Supplied data: Begin
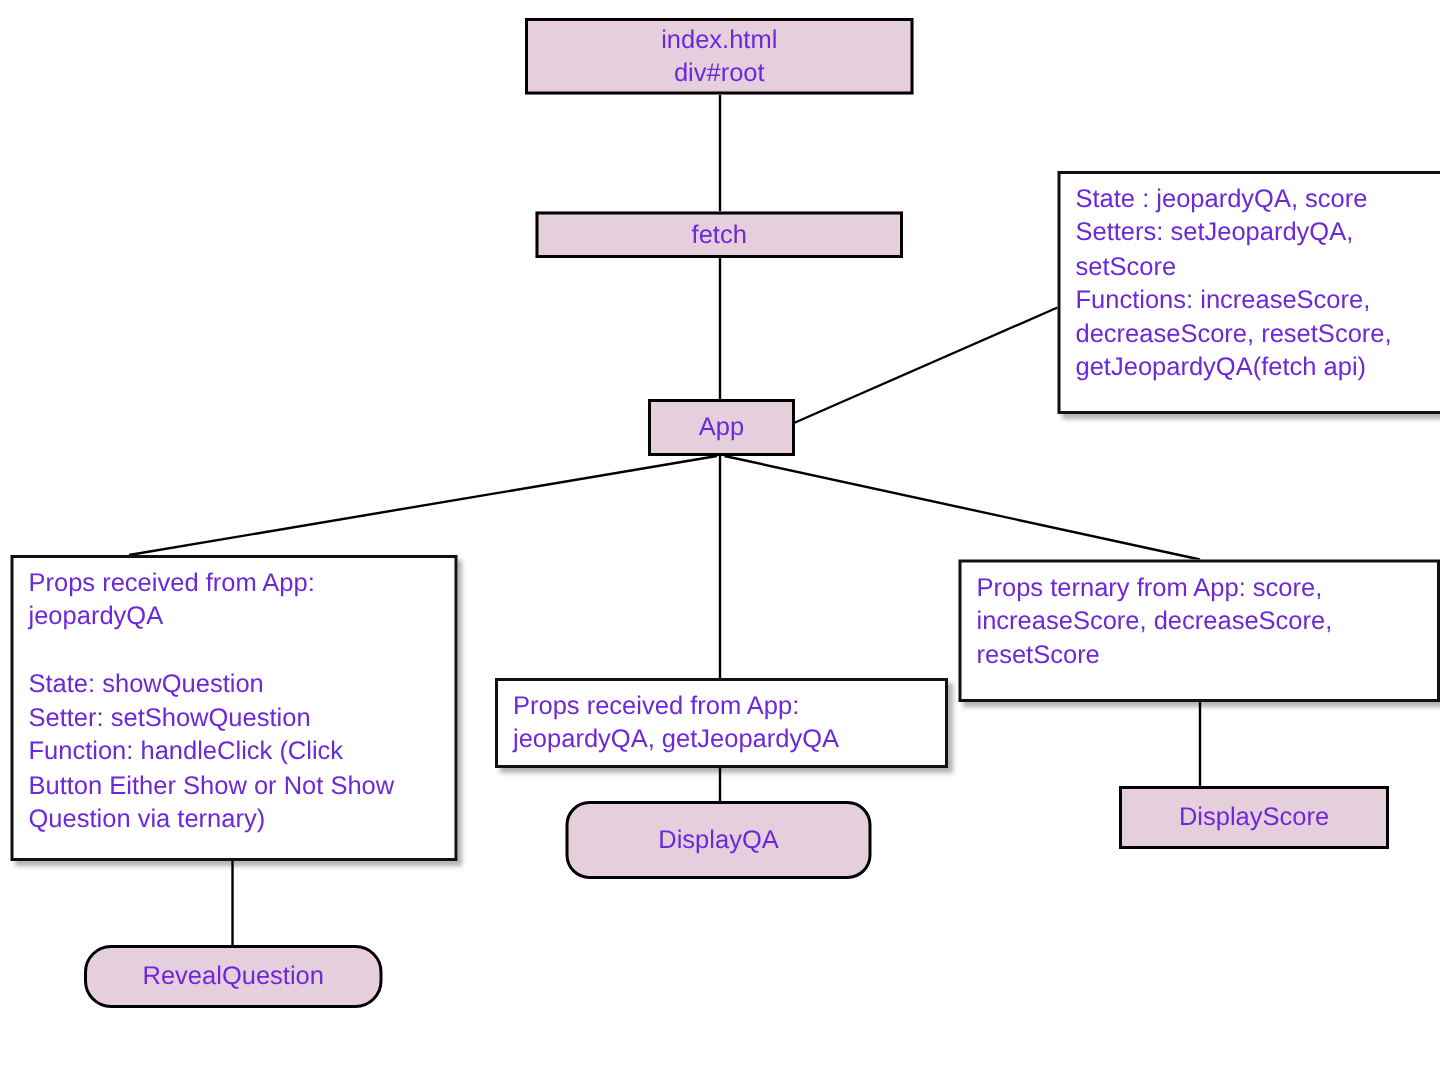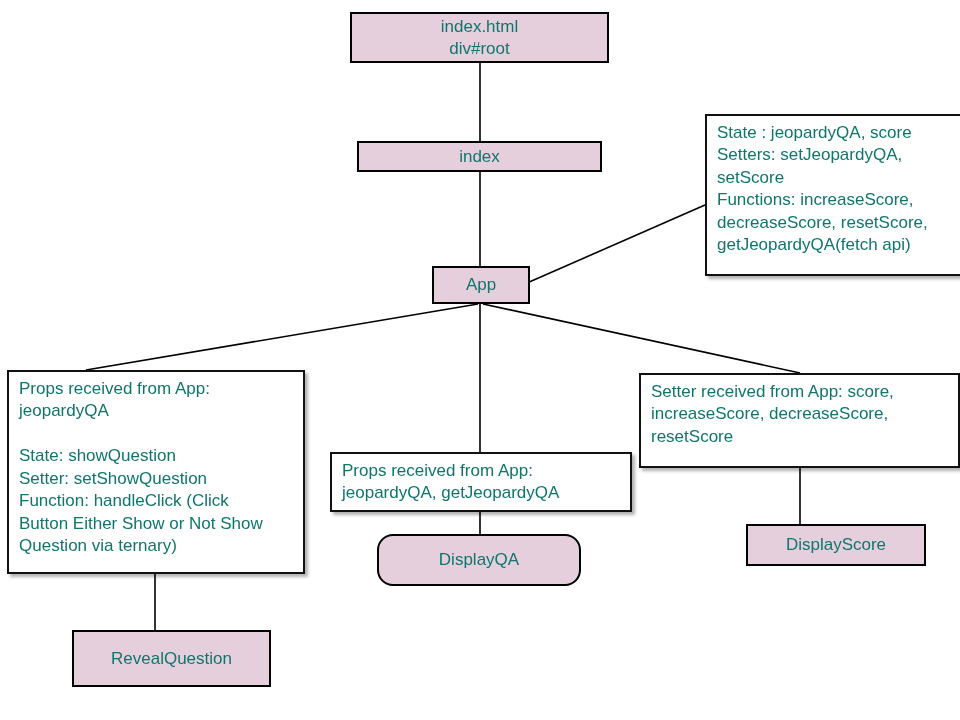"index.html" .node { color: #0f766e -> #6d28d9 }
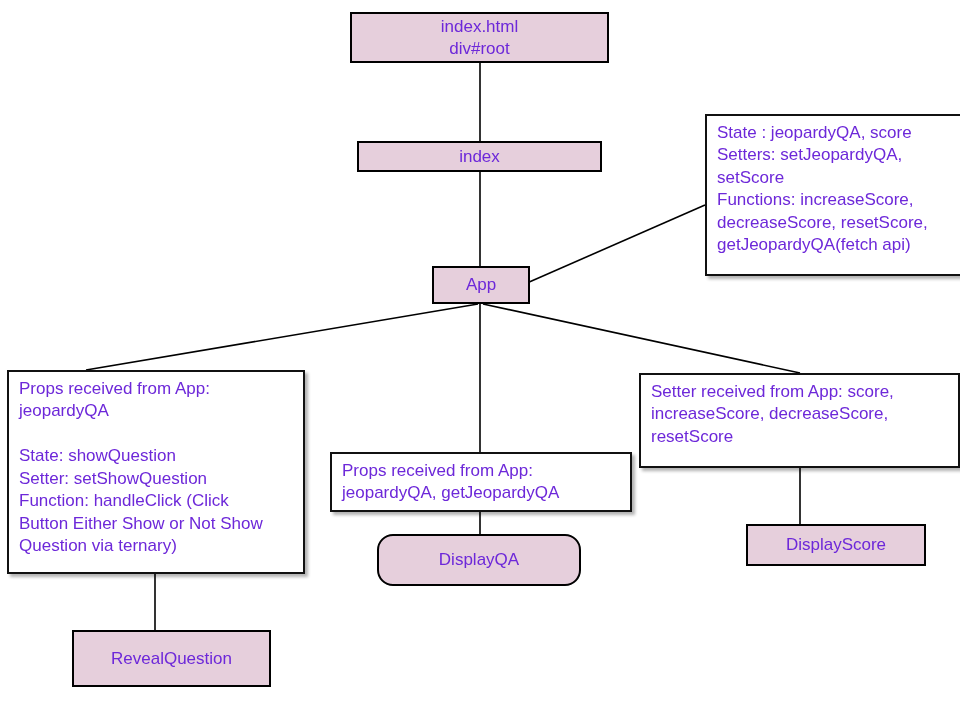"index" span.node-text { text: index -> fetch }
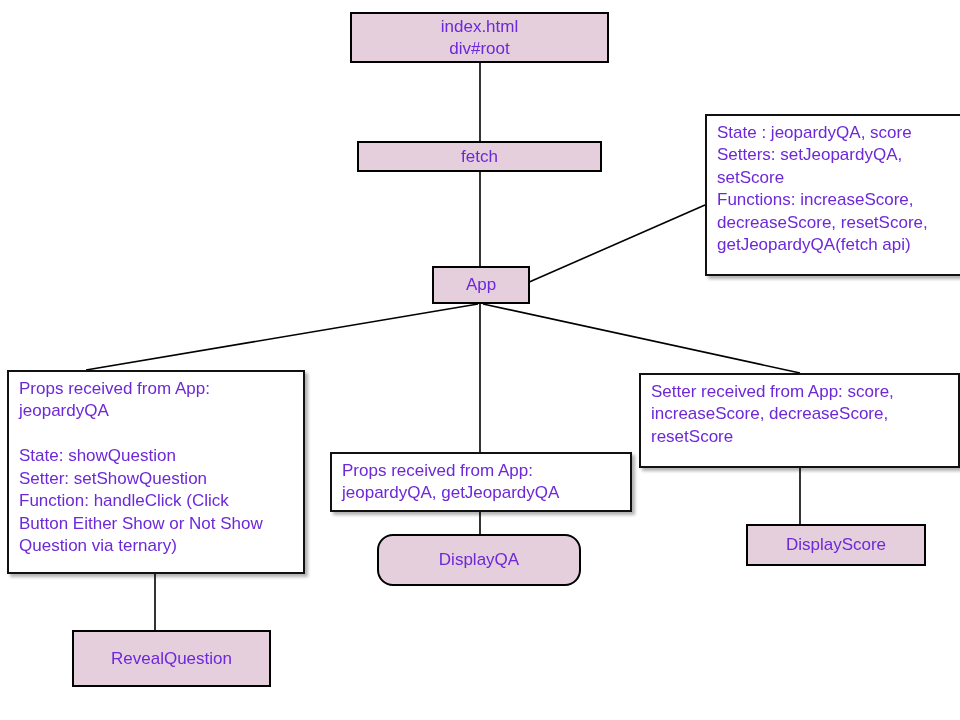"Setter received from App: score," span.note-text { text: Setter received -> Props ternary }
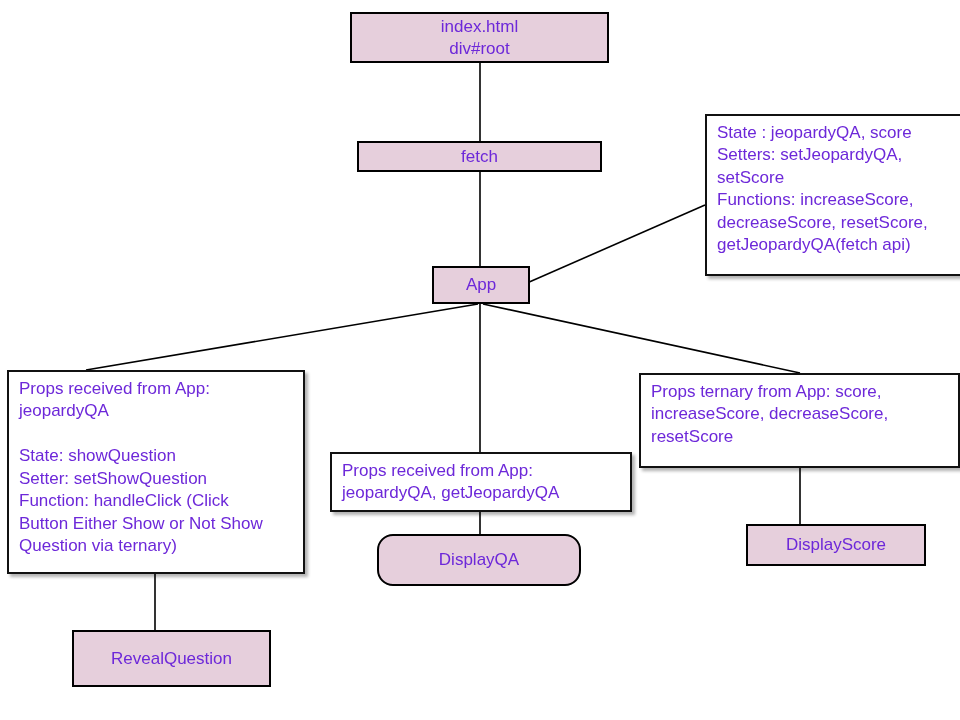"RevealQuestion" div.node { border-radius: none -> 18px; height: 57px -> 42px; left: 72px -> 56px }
Supplied data: End
Supplied data: Begin
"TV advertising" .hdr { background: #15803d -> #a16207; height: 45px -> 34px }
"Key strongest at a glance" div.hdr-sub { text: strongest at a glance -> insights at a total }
Supplied data: End
(Assignment): Restate the lines above from the one containing "text: Setter received" through the one containing "border-radius: none ->", inclusive, exactly and without pictures.

(Answer area):
"Setter received from App: score," span.note-text { text: Setter received -> Props ternary }
"RevealQuestion" div.node { border-radius: none -> 18px; height: 57px -> 42px; left: 72px -> 56px }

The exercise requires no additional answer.